Wednesday, June 2, 2010

From a post January 2009; We meet in DC on Memorial Day 2010 after 40 years + or - a few

So she was in DC with her hubby and we shared a delightful couple hours just chatting away! was awesome! i'm hoping they'll come back soon so we can spend days not just hours. i can see why we were friends!

okay, most of us have a past, some of us have a much longer past than others...mine is pretty long. i recently signed up on facebook, thinking maybe i would run into someone from the past. when you put things in facebook the system somehow figures out by your age or where you're from, or maybe something you say, who you might be friends with. one night i'm checking out the friends list, and lo and behold, there's a name from the very distant past. so i write on her wall 'are you the 'Jane Doe' who lived on Prospect Place in Vista?' that was all i said. so we have been playing phone tag for days and finally tonight she caught me at home.

we met when we were 12. lots of stuff happened to us and between us. we grew apart in high school because dumb stuff happens in high school. we talked about all those people we both knew and where they are now. we talked about our kids and their kids. we talked about ex-husbands, brother and sister-in-laws, parents-in-laws. where we have lived and worked. the conversation could have gone on all night. then she told me a very touching story about my dad.
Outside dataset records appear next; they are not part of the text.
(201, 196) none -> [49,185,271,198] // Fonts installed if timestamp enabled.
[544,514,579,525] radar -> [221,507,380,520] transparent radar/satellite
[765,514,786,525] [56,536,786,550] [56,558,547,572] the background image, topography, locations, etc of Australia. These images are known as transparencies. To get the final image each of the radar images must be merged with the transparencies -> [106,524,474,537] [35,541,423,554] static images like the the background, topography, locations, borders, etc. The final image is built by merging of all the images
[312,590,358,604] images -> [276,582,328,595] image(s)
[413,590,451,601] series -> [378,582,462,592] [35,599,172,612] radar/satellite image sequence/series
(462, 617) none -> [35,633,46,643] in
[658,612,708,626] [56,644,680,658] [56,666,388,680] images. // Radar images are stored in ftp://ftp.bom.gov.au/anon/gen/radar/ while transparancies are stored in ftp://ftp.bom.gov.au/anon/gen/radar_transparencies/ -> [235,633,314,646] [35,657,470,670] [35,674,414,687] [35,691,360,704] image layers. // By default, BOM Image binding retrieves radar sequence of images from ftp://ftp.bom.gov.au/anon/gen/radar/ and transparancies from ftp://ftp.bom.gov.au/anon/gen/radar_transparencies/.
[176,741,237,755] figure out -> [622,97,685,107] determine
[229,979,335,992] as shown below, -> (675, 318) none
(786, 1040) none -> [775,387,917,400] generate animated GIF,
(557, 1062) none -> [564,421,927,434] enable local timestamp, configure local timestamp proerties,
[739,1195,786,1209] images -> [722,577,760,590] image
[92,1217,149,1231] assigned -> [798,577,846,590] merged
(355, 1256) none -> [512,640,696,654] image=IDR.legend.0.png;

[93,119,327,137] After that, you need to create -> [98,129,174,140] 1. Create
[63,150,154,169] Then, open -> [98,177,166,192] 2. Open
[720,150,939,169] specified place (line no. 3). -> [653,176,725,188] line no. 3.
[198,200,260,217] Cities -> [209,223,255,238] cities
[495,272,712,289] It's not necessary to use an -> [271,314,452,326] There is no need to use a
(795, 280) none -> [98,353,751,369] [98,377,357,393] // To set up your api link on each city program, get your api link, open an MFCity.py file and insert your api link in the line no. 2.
when she was 11 her older sister died. she didn't tell me how or why, just that after that her mother couldn't live in the same house, or evidently even the same state, so they moved from Pennsylvania to California in an old car pulling a small trailer. her, her mom and dad and little sister. her parents didn't know where they would live or work, they just knew they wanted to be in California. as they rolled into Vista (my home town) one foggy night, they ran out of gas next to my dad's gas station. her dad asked my dad if he knew where they might park their trailer until they found jobs and could afford to move to a trailer park. my dad let them park behind his gas station until they found jobs. she said they were only there a few days, but her dad never forgot that kindness. i teared up. i guess i shouldn't be surprised that she hadn't told me that story before, kids never want to admit to being poor or different. even though we were close for many years and she spent time at our house, she had never mentioned it, and pop probably didn't realize she was the same kid whose family he had befriended that foggy night.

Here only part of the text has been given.